Wednesday, June 20, 2007 - 11:30 AM
Cottonwoods (Boise Centre on the Grove)

Lipid A Mimetics for Protection Against Pulmonary Plague

Carolyn Hovde Bohach, Christina L. Airhart, Harold N. Rohde, Claudia F. Deobold, Gregory A. Bohach, and Scott A. Minnich. University of Idaho, Moscow, ID

A hallmark of Yersina pestis infection is a reduced inflammatory response. Synthetic lipid A mimetics were used as therapeutics to stimulate the innate immune response or as vaccine adjuvants with Y. pestis antigens to protect against pneumonic plague. Mice were treated intranasally with nontoxic lipid A mimetics prior to and/or after an intranasal challenge of 10, 100, or 200 LD50 of Y. pestis CO92. Controls were treated with PBS and mice were monitored for time-to-death. In addition, the effect of treatment with lipid A mimetics combined with sub-optimal gentamicin antibiotic therapy was measured. Finally, the efficacy of intranasal vaccination with Y. pestis immunogens, capsular protein Caf1 and/or V-antigen, with a lipid A mimetic as adjuvant were measured.
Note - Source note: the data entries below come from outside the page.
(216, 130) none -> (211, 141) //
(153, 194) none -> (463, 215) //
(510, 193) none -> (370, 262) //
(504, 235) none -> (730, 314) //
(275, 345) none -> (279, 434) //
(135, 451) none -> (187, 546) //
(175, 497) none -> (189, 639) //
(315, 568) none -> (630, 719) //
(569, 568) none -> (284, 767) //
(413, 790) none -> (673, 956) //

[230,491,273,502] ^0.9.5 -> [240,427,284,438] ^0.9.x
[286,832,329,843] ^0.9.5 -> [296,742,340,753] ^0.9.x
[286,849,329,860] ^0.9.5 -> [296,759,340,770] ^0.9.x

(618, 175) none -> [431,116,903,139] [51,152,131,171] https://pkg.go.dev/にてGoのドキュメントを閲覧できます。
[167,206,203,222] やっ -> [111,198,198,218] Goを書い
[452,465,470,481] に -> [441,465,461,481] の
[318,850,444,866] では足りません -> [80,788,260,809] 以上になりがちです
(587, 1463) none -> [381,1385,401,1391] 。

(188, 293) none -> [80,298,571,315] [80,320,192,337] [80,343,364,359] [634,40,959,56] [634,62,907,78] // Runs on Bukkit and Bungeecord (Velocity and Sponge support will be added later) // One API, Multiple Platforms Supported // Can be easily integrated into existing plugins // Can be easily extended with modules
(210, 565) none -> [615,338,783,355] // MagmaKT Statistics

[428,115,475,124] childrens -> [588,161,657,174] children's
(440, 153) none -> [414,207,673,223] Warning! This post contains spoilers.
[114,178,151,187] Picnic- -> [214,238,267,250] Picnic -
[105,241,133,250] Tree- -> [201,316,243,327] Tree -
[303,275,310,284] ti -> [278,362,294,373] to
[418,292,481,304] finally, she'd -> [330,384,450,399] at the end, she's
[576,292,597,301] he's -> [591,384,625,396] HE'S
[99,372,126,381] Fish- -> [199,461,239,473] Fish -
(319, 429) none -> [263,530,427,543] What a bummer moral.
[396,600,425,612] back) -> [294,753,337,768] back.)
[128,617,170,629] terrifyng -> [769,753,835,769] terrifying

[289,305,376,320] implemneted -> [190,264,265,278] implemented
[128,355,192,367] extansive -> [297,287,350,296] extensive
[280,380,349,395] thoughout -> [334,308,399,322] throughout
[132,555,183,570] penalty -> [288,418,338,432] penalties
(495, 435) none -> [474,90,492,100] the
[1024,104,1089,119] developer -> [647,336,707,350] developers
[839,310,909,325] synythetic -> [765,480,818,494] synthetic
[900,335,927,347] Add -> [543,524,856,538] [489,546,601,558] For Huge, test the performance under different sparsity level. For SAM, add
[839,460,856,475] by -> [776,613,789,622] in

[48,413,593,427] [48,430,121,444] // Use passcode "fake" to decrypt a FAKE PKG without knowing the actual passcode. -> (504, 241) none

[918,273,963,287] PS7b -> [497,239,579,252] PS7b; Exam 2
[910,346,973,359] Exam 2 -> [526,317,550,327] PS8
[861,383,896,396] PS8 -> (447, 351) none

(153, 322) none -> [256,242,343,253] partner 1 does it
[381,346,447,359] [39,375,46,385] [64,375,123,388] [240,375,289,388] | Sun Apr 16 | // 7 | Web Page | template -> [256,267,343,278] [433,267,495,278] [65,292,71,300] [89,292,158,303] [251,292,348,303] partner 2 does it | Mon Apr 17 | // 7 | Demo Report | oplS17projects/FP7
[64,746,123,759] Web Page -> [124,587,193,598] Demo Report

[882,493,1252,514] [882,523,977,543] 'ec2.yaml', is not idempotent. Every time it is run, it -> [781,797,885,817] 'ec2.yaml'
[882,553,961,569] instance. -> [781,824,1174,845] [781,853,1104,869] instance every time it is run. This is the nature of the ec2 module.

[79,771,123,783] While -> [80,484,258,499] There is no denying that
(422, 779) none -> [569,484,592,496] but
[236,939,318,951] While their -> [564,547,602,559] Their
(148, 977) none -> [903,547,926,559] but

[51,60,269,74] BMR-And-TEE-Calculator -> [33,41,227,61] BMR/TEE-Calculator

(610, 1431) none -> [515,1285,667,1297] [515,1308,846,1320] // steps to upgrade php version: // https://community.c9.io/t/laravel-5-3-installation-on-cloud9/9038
Mice treated with the lipid A mimetics 24h prior to challenge with 10-200 LD50 of Y. pestis had an increased time-to-death or were protected and the effect was pathogen-dose dependant. The lipid A mimetic provided a synergistic effect when combined with a sub-optimal gentamicin treatment with survival rates as high as 85% in mice treated with the lipid A mimetic 24h prior to and 24h after bacterial challenge. The compounds also function effectively as adjuvants. Within 45 days, a single dose vaccination with Caf1 and/or V-antigen provided 80% protection after a 100 LD50 Y. pestis CO92 challenge. 100% protection was rapidly induced (within days) when two doses of vaccine were administered. In conclusion, the modified lipid A compounds stimulated innate immunity in the mouse nasal and respiratory mucosa. These compounds provided protection or delayed time-to-death from Y. pestis challenge, enhanced antibiotic action, and were effective vaccine adjuvants when combined with known protective antigens for pneumonic plague.